In [32]:
import pandas as pd
from utils import *
import numpy as np

train_df = pd.read_csv('dataset/train.csv')
test_df = pd.read_csv('dataset/test.csv')


## Preprocessing

In [43]:
def generate_vocab(train_df):
    tokens = []
    for _, row in train_df.iterrows():
        row_tokens = row['sentence'].split()
        tokens.extend(row_tokens)
    return np.unique(tokens) 

def get_number_of_words_in_class(df):
    class_count = {}
    for _, row in df.iterrows():
        row_tokens = row['sentence'].split()
        if row['label'] in class_count:
            class_count[row['label']] += len(row_tokens)
        else:
            class_count[row['label']] = len(row_tokens)
    return class_count   

# generate vocabulary
vocab = generate_vocab(train_df)
print(f'Vocabulary size: {len(vocab)}')
train_df.head()

Vocabulary size: 18278


Unnamed: 0,sentence,label,tokens,score
0,The Rock is destined to be the 21st Century 's...,3,The|Rock|is|destined|to|be|the|21st|Century|'s...,0.69444
1,The gorgeously elaborate continuation of `` Th...,4,The|gorgeously|elaborate|continuation|of|``|Th...,0.83333
2,Singer\/composer Bryan Adams contributes a sle...,3,Singer\/composer|Bryan|Adams|contributes|a|sle...,0.625
3,You 'd think by now America would have had eno...,2,You|'d|think|by|now|America|would|have|had|eno...,0.5
4,Yet the act is still charming here .,3,Yet|the|act|is|still|charming|here|.,0.72222


## Training

In [44]:
n_doc = len(train_df)
log_prior = np.log(train_df['label'].value_counts().sort_index() / n_doc).tolist()
log_likelihood = np.zeros((len(vocab), 5))

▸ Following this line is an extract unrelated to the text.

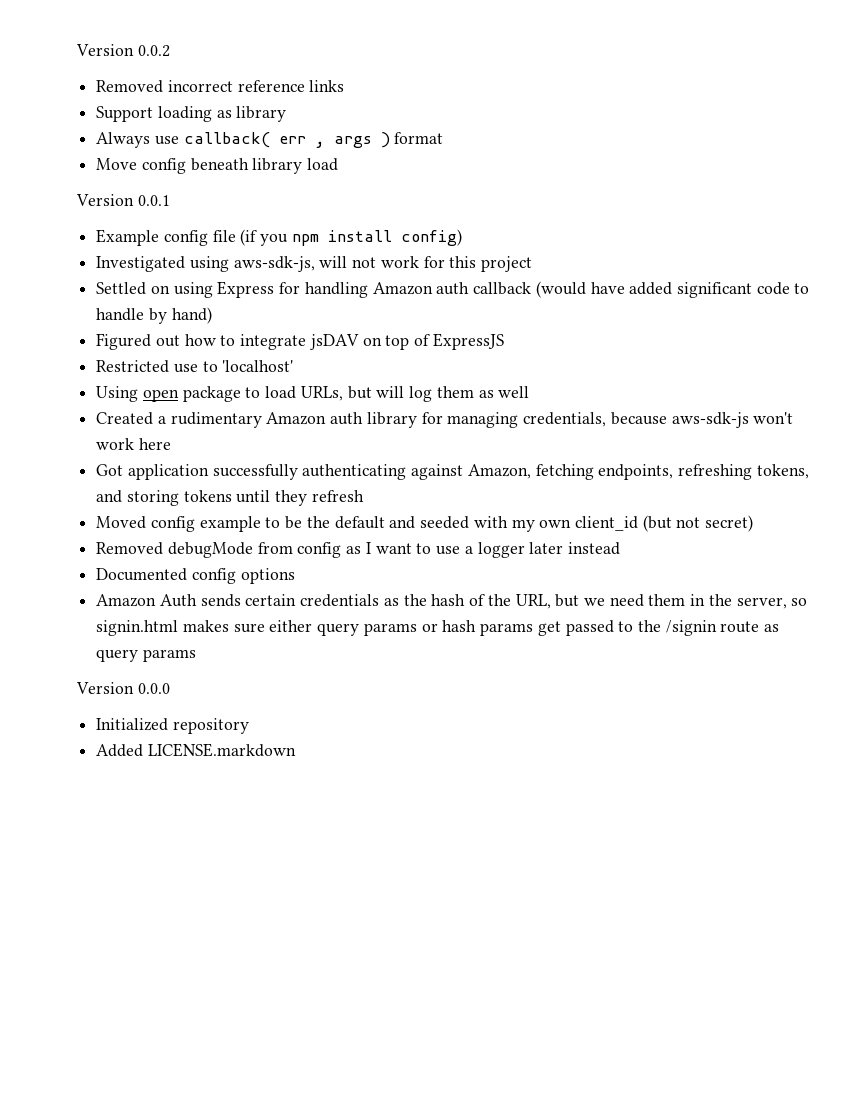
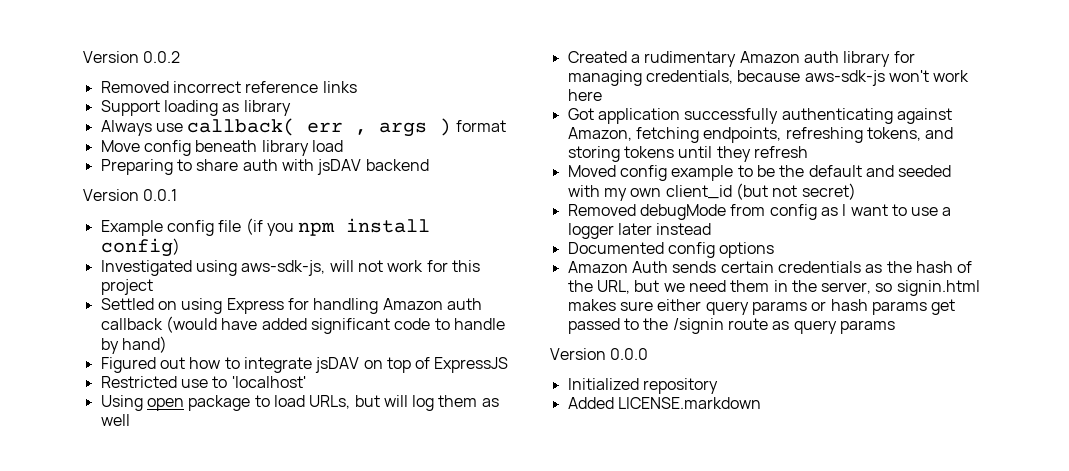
(339, 164) none -> [100,159,429,175] // Preparing to share auth with jsDAV backend

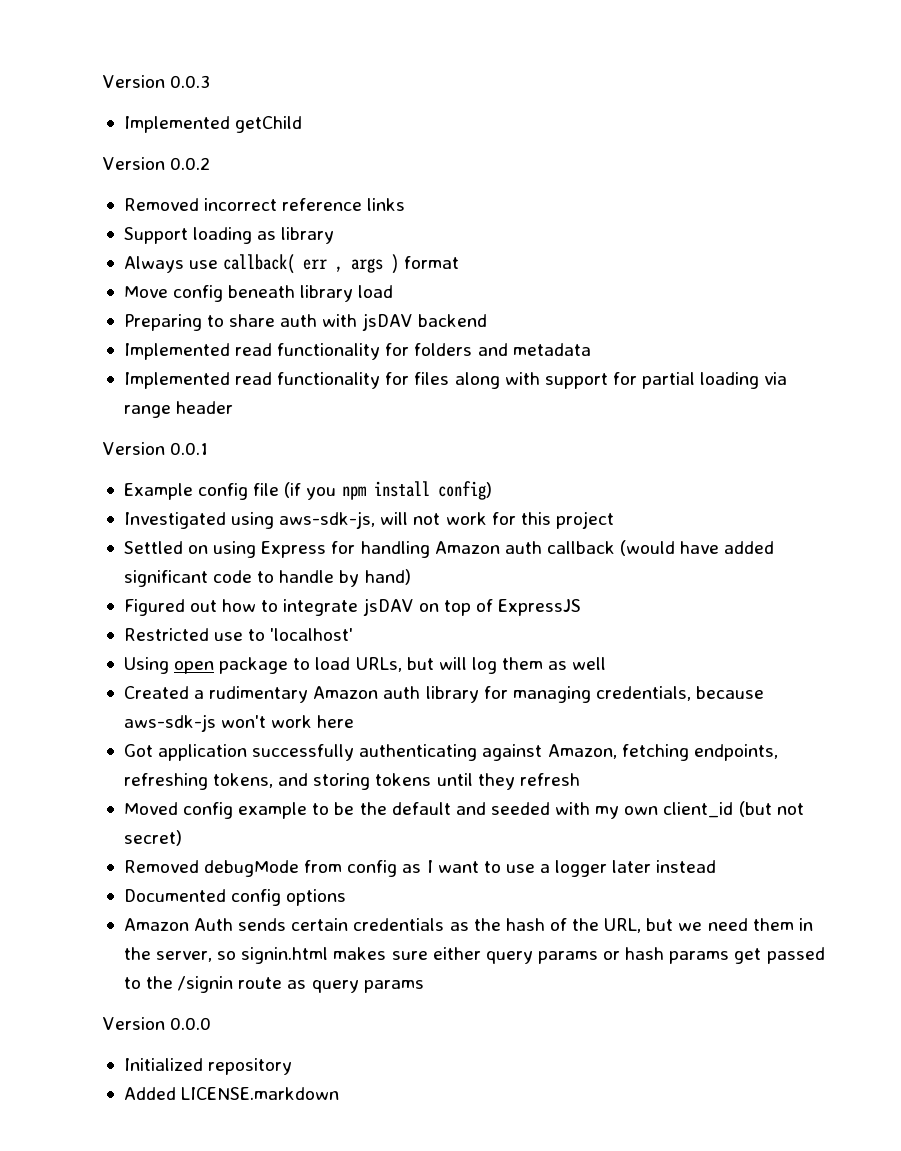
[83,51,139,63] Version -> [103,75,211,88] [123,116,303,133] [103,157,165,170] Version 0.0.3 // Implemented getChild // Version
(429, 165) none -> [123,343,591,360] [123,372,788,389] [123,401,234,418] // Implemented read functionality for folders and metadata // Implemented read functionality for files along with support for partial loading via range header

class_count = get_number_of_words_in_class(train_df)

# Precompute counts for each word in each class
for c in range(5):  # 5 classes
    # Filter once by class
    class_df = train_df[train_df['label'] == c]
    
    # Count occurrences of each word in vocab for this class
    word_counts = {w: class_df['sentence'].apply(lambda x: x.count(w)).sum() for w in vocab}
    
    # Calculate log likelihood for each word in vocab
    for index, w in enumerate(vocab):
        n_wc = word_counts[w]
        log_likelihood[index][c] = np.log((n_wc + 1) / (class_count[c] + len(vocab)))


## Test Naive Bayes

In [45]:
import numpy as np

def test_naive_bayes(testdoc, logprior, loglikelihood, C, V):
    # Create a dictionary to map words to their indices for quick lookup
    word_to_index = {word: i for i, word in enumerate(V)}
    sum_scores = np.zeros(len(C))  # Initialize scores for each class
    
    for c in range(len(C)):
        # Initialize score with the log prior for the class
        sum_scores[c] = logprior[c]
        
        for word in testdoc.split():  # Split the test document into words
            if word in word_to_index:  # Check if the word is in V
                # Update score by adding loglikelihood of the word given the class
                index = np.where(vocab == word)[0]
                sum_scores[c] += loglikelihood[index[0]][c]
                
    # Return the class with the maximum score
    return np.argmax(sum_scores)


## Training Accuracy

In [36]:
cnt=0
for _, row in train_df.iterrows():
    predicted_class=test_naive_bayes(row['sentence'], log_prior, log_likelihood, [0, 1, 2, 3, 4], vocab)
    if predicted_class == row['label']:
        cnt+=1

# compute accuracy
accuracy = cnt/len(train_df)

print(f'Train Accuracy: {accuracy}')
    


Train Accuracy: 0.7468398876404494


## Test Accuracy

In [46]:
cnt=0
for _, row in test_df.iterrows():
    predicted_class=test_naive_bayes(row['sentence'], log_prior, log_likelihood, [0, 1, 2, 3, 4], vocab)
    if predicted_class == row['label']:
        cnt+=1

# compute accuracy
accuracy = cnt/len(test_df)

print(f'Test Accuracy: {accuracy}')
print(f'Number of wrong predicted sentences:{len(test_df)-cnt}')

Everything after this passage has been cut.